Honeymooners A Cautionary Tale
What warning signs?
     
    A coconut? Holy moly, Jim!
Signs, you know. Like coughing.
     
    I cough my head
off.
     
    Moles that change shape or
color?
     
    You want to see? Jim said
and began unbuttoning his shirt.
     
    No! Ralph said. —No, that’s
all right. I’ll take your word about a thing like that. What about
weight loss? Any weight loss?
     
    Can’t you tell?
     
    So you’ve lost a few
pounds?
     
    A few. So, old dog, your
little honey is hitting town.
     
    Holy moly, Jim. Not so loud.
People could walk in the door any moment. The walls around this
place have ears, I’m here to tell you. I’m not kidding. There’s no
such thing as personal privacy around this place.
     
    Do you love Alice Ann,
Ralph?
     
    What? Ralph said. —Do I love
Alice Ann? Is that the question? What is that, some kind of trick
question? Do I love Alice Ann? Well, what do you think? Sure I love
her. Sure. She’s my wife of almost seventeen years, isn’t she?
We’ve got these two kids, haven’t we? Criminal children, true. But
they’re ours. Living proof, I guess. Of our enduring love, I
guess.
    Do you love the lovely lady
in Montana, too, Ralph?
     
    Holy moly, Ralph said. —I
don’t know. I don’t have all the answers. You’ve never heard me
claim I have all the answers, have you? Things just happen. You
know that. You know. A fellow can just get caught up in events.

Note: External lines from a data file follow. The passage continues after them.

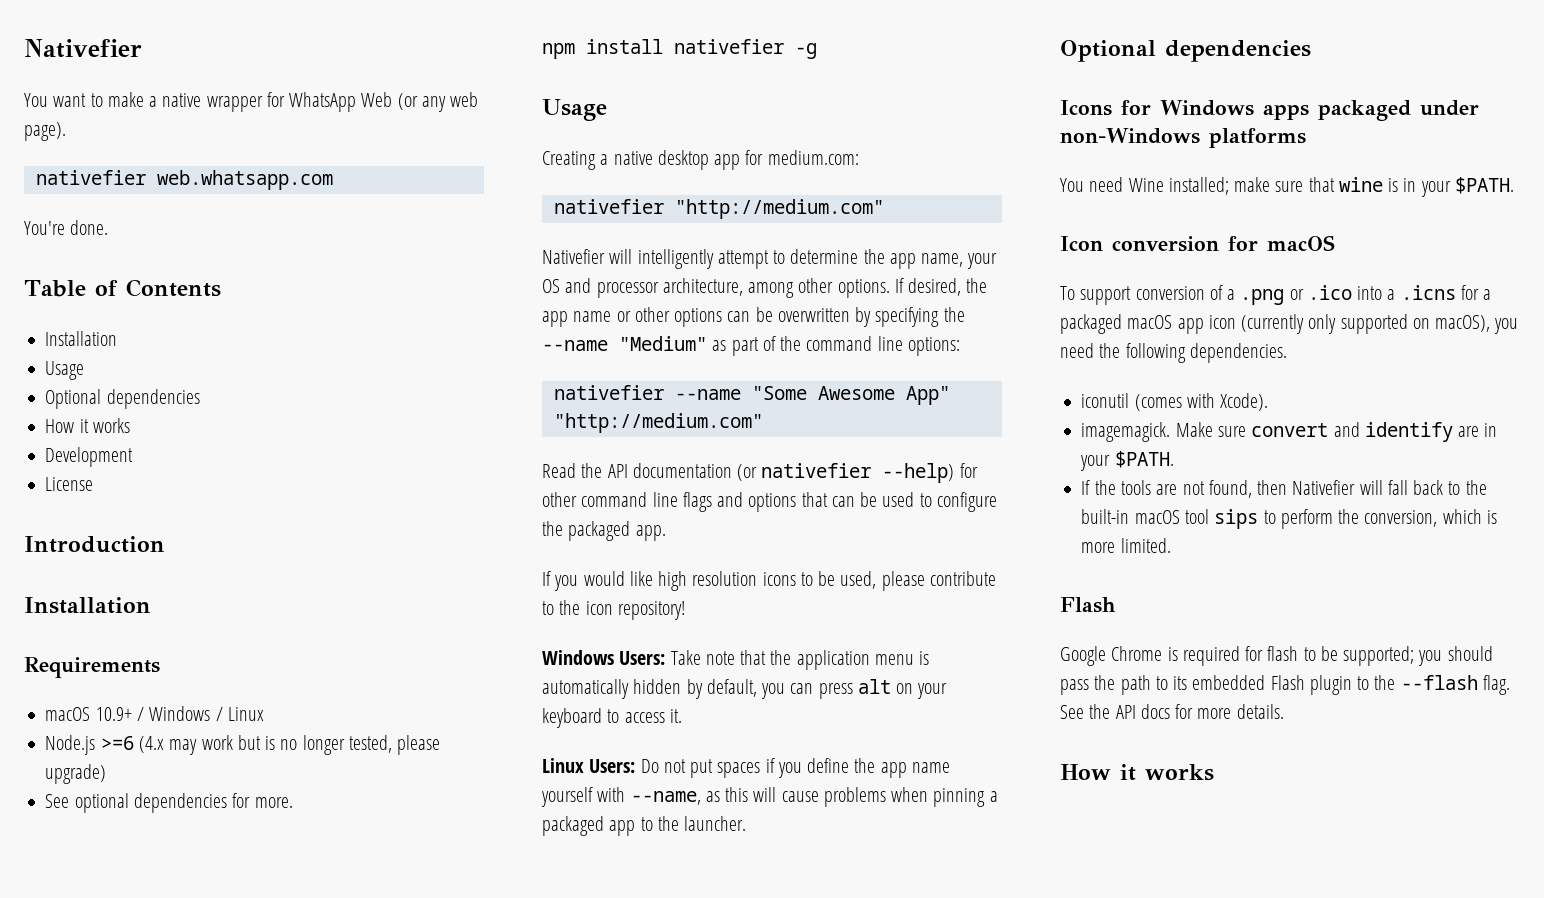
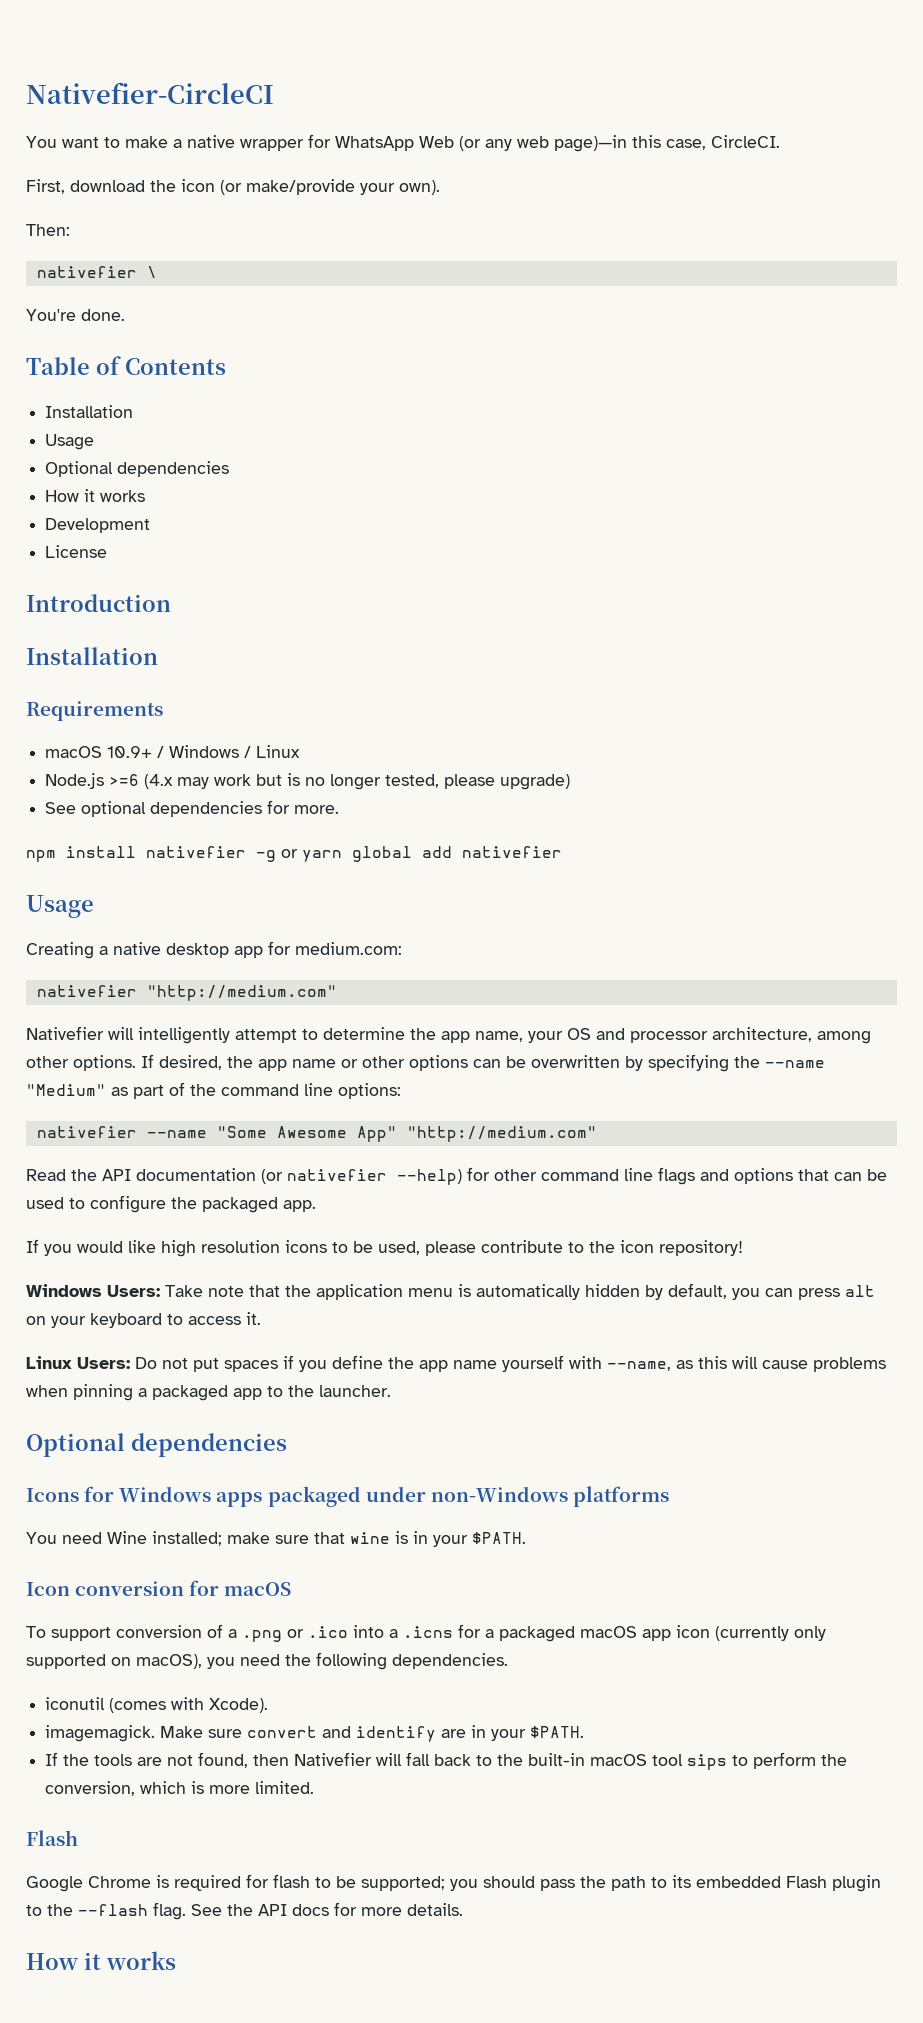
[24,39,142,58] Nativefier -> [26,82,274,104] Nativefier-CircleCI
[24,122,66,141] [35,170,333,190] page). // nativefier web.whatsapp.com -> [554,135,780,152] [26,179,440,195] [26,224,70,236] [36,266,157,278] page)—in this case, CircleCI. // First, download the icon (or make/provide your own). // Then: // nativefier \
(817, 51) none -> [281,846,562,862] or yarn global add nativefier

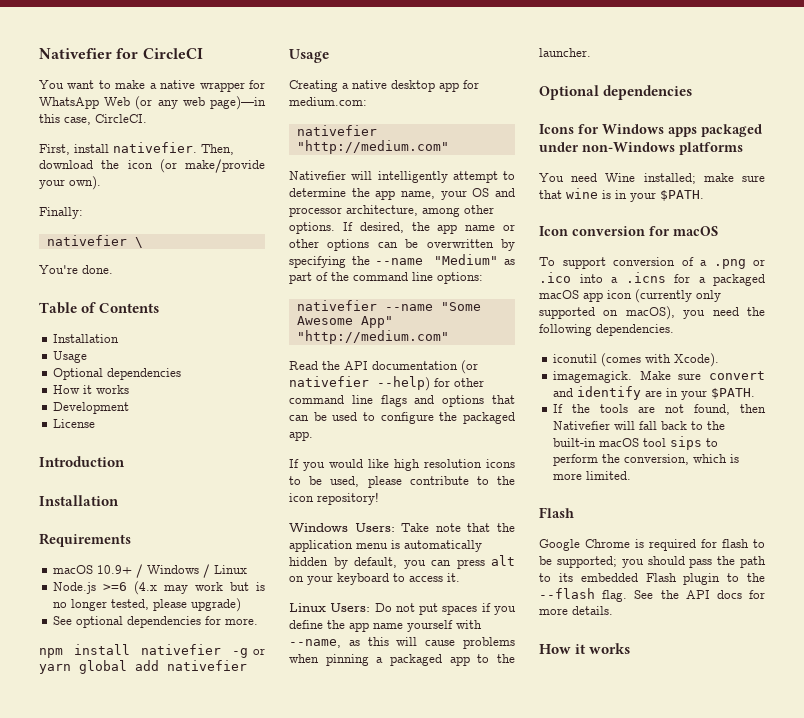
[26,82,274,104] Nativefier-CircleCI -> [39,48,203,59] Nativefier for CircleCI
(65, 186) none -> [74,142,234,155] install nativefier. Then,
[26,224,70,236] Then: -> [39,207,83,219] Finally:

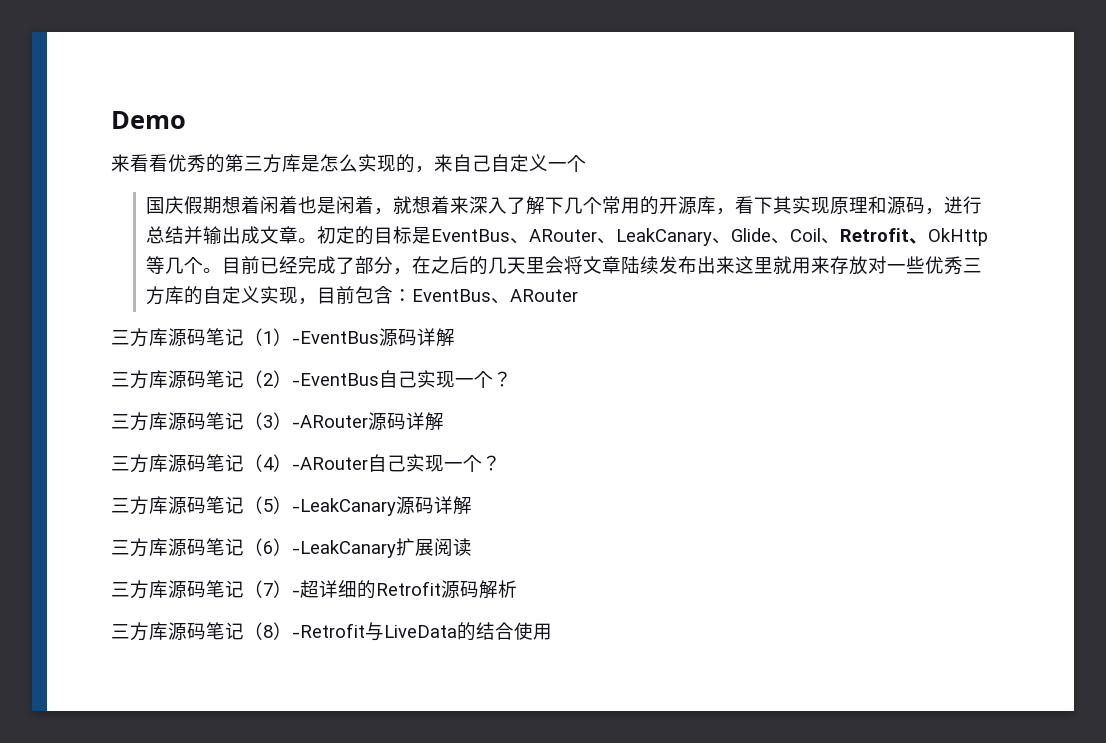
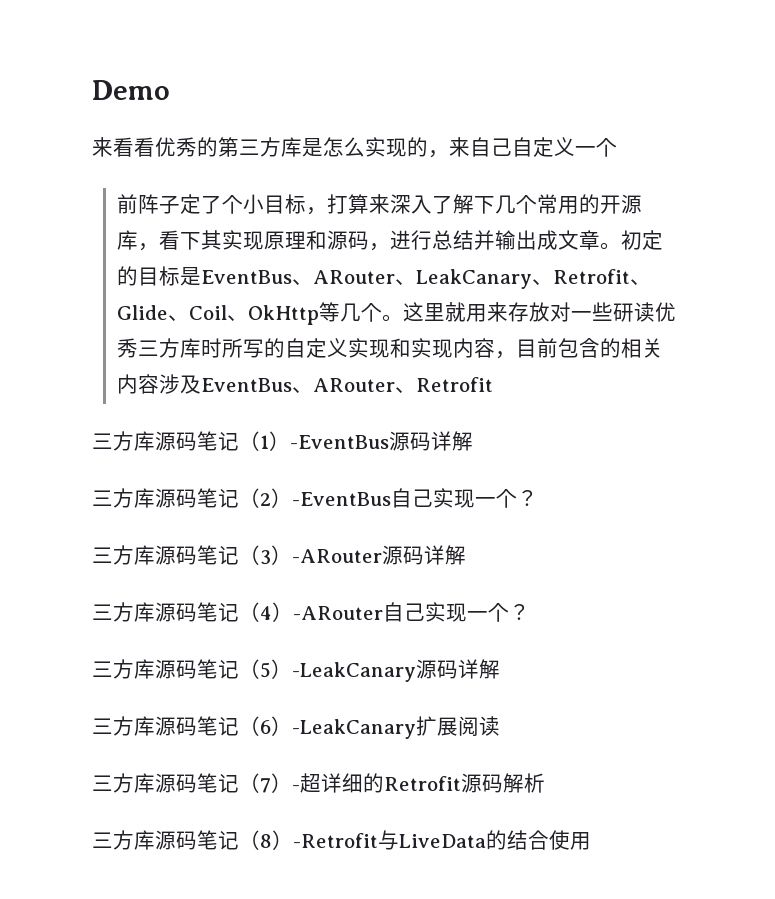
[145,196,450,215] 国庆假期想着闲着也是闲着，就想着 -> [117,194,370,215] 前阵子定了个小目标，打算
(731, 241) none -> [553,269,652,285] Retrofit、
[839,228,928,244] Retrofit、 -> (249, 318) none
[221,256,735,275] 目前已经完成了部分，在之后的几天里会将文章陆续发布出来 -> (404, 318) none
(925, 265) none -> [613,302,656,322] 研读
(184, 295) none -> [201,338,265,358] 时所写
[297,286,578,305] ，目前包含：EventBus、ARouter -> [390,338,664,359] [117,374,494,394] 和实现内容，目前包含的相关内容涉及EventBus、ARouter、Retrofit

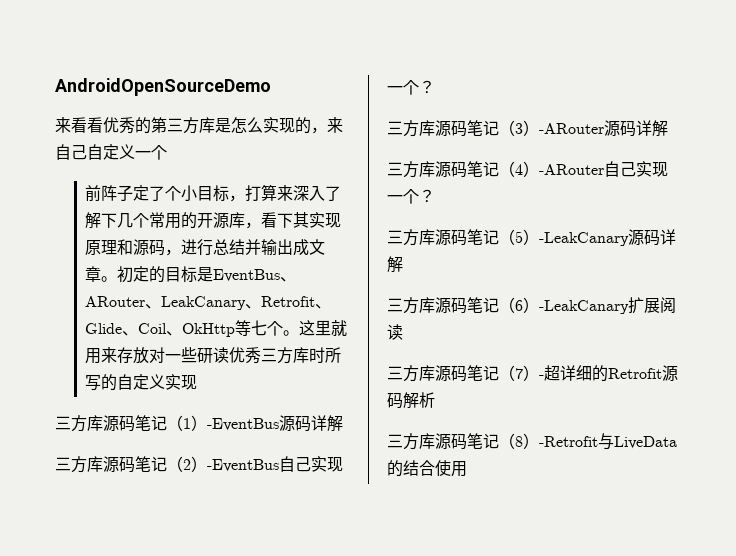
[92,80,170,100] Demo -> [55,78,271,96] AndroidOpenSourceDemo
[340,303,362,322] 几 -> [251,320,268,336] 七
[390,338,664,359] [117,374,494,394] 和实现内容，目前包含的相关内容涉及EventBus、ARouter、Retrofit -> (198, 382) none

Just swept along with the tide, as it were. Through no real fault
or design of his own. I don’t know what I’m doing half the time.
Much less have any real sense of direction, or purpose, for that
matter. One sorry foot in front of the other is about the best I
can manage.
     
    Ralph, do you tell the
lovely lady in Montana that you love her?
     
    That’s not a word I, for
one, use lightly. Love is not a word I, for one, throw
around.
    Is she a great piece of ass,
Ralph? Your lovely lady in Montana.
     
    My lips are
sealed.
     
    Does she bang like a screen
door, Ralph?
     
    You better believe
it.
     
    Does she go down like a
submarine, Ralph?
     
    She doesn’t even come up for
air, Ralph said, and laughed.
     
    You really are a romantic
rat, aren’t you, old Ralph?
     
    I try.
     
    On those special tender
occasions, Ralph, do you?
     
    Do I what?
     
    Do you tell her you love her
truly? That you love her more than your wife of nearly seventeen
years, who also happens to be the mother of your two criminal
children.
    I already told you, love is
not a word I toss around.
     
    Do you make her promises,
Ralph? At those tender times.
     
    I never make promises, Ralph
said haughtily, that I can’t keep.
     
    What about in your letters,
Ralph? Do you put it down in black and white? Do you write to her
about the nature of your everlasting true love?
     
    Mostly, Ralph said, if it’s
any of your beeswax, I write about the weather.
     
    The weather, Ralph? What
about that I-dream-of-sucking- your-breasts business, Ralph? Ralph,
does your lovely lady in Montana have those sort of magical breasts
that like great mountains create their own weather? Do those
wondrous breasts create their own rainstorms and springtimes and
months of summer?
     
    1*11 say. She*s got these
breasts that won’t quit. Hey, you’ve been smoking dope already
today, haven’t you? I don’t suppose you have any joints on you, do
you? I don’t suppose you’d be inclined to share, would you? Alice
Ann and Erin put a big dent in my stash last night. And then those
criminal kids found what was left sometime this morning and cleaned
it out. I hardly got a pull off that last poke of dooby. So what
else is new.
     
    So your girlfriend has a
pair of the world’s most amazing breasts, eh, Ralph? Poor old,
rotten, Running Dog Ralph, on the ropes of romance.
     
    What’s a poor fellow to do?
Actually, I don’t write about the weather when I write to her.
Actually, I hardly even give the weather a second thought. Unless
I’m getting rained on or trying to light a cigarette in the wind.